You need a compiler barrier in that case to guarantee the order you wrote is the order that gets emitted in the machine code:

*ptr = 1;
asm volatile("" ::: "memory");
flag = 1;

It tells compilers not to reorder them.

Memory Barriers on Arm

When working with Arm processors, especially in multi-core or multi-threaded environments, memory consistency issues quickly become a real concern. Because Arm implements a weakly ordered memory model, the order in which memory operations appear to execute is not always the order you wrote in your code.

This can lead to subtle, hard-to-reproduce bugs unless you use memory barriers properly.

Modern CPUs like Arm prioritize performance. Hence, they allow memory accesses (loads and stores) to be: Reordered, Delayed, and Speculated.

For instances:

  • A store you wrote earlier might become visible to another core after a later store.
  • A load you wrote later might complete before an earlier store is visible.

This is usually harmless in single-threaded programs, but when multiple cores or devices are involved, it can break correctness.

Arm defines three main types of memory barrier instructions: dmb, dsb, and isb.

DMB (Data Memory Barrier)

  • Ensures that memory accesses before the dmb are globally observed before memory accesses after it.
  • Only affects memory accesses - instructions can still be fetched and decoded out of order.

use cases:

  • Message passing: ensuring that data is visible before a flag is set.
  • Synchronizing shared variables across cores.
str r5, [r1]    ; write data
dmb             ; make sure the data is globally visible
str r0, [r2]    ; signal that data is ready

DSB (Data Synchronization Barrier)

  • Stronger than dmb.
  • Ensures that all memory accesses and side effects before the dsb are complete, and execution doesn't proceed until they are done.

use cases:

  • Before entering low-power states: wfi, and wfe.
  • Before sending interrupts via memory-mapped registers.
  • After cache or TLB maintenance operations.
str r5, [r1]    ; update a shared buffer
dsb             ; ensure the update is complete
wfi             ; wait for interrupt

ISB (Instruction Synchronization Barrier)

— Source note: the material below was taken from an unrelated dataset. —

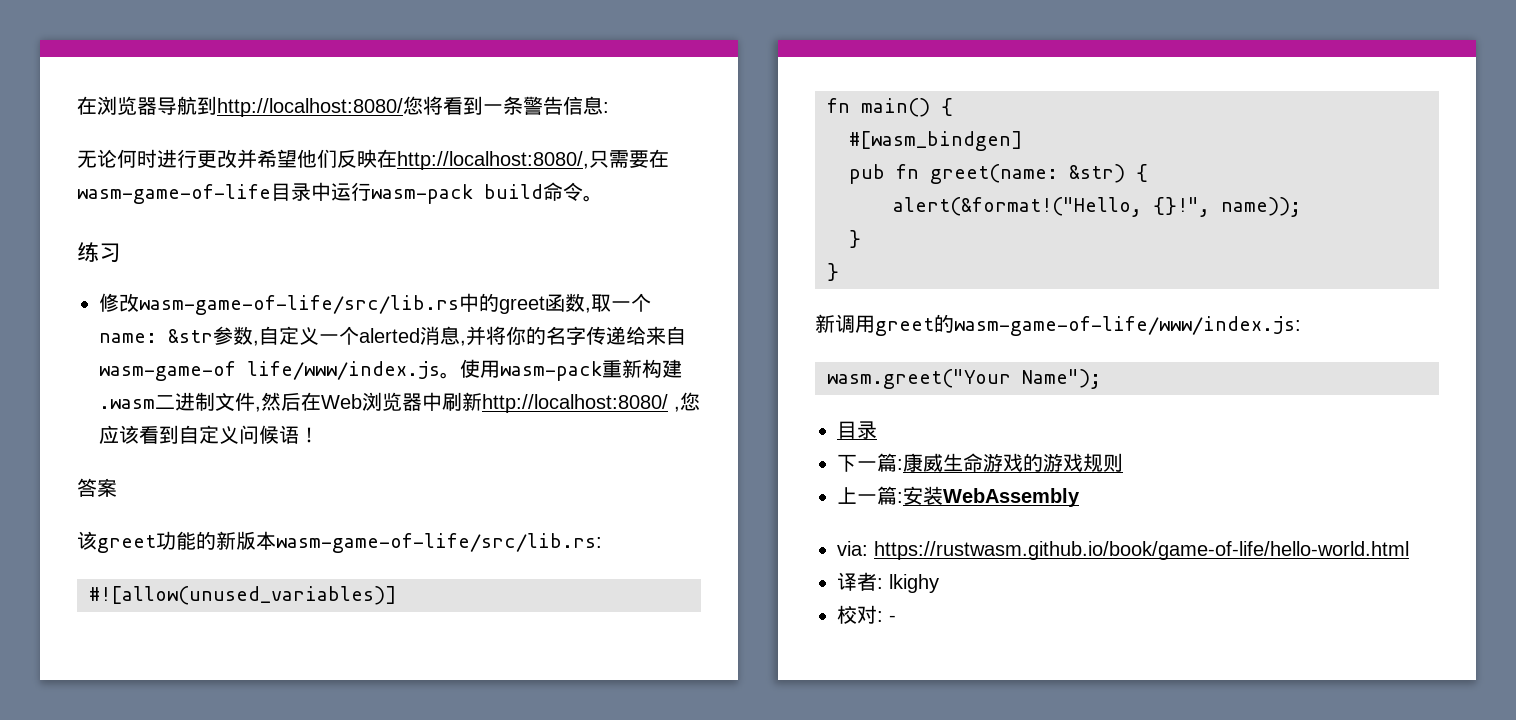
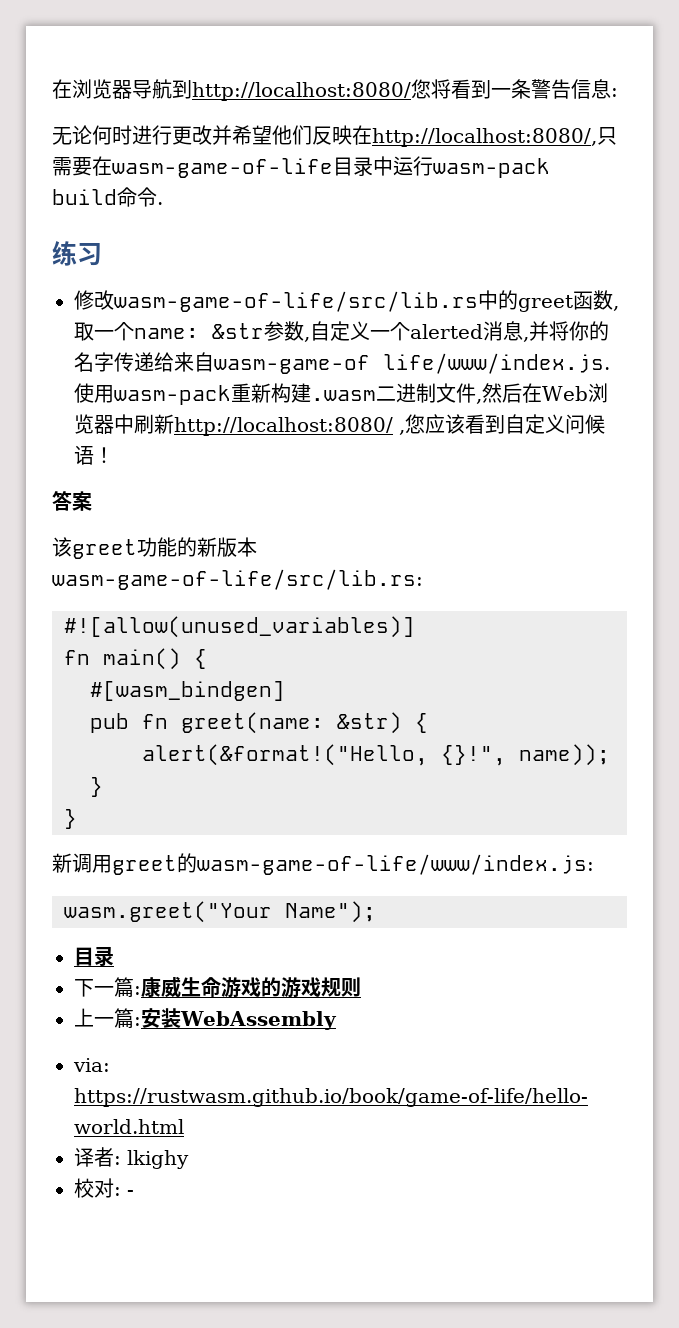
[583,195,603,202] 。 -> [157,202,163,205] .
[247,361,460,380] life/www/index.js。 -> [383,353,610,374] life/www/index.js.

  • Flushes the CPU's pipeline.
  • Ensures that all instructions following the ISB are fetched anew.
  • Used after changing system control registers or modifying code at runtime.

use cases:

  • After enabling or disabling MMU, caches, or other system registers.
mcr p15, 0, r0, c1, c0, 0  ; update system control register
isb                        ; ensure the update takes effect immediately

Let's summarize when to use each barrier:

Scenario Barrier
Ensure memory write ordering across cores dmb
Complete all previous memory transactions before continuing dsb
Flush the instruction pipeline after system configuration changes isb
Sending an interrupt (through a mailbox) after writing data dsb
Cleaning cache lines and invalidating TLBs dsb + isb

Conclusion

Compiler, and memory barriers are essential tools for writing correct and reliable low-level code on a specific architecture. They might seem like magic words at first, but once you understand their role: controlling visibility and ordering of memory accesses, they become a logical part of your system design.

Understanding barriers is a rite of passage for serious system programmers. And once you get it right, your systems will be faster, safer, and far less mysterious.

Remember your code doesn't always execute as you write and expect.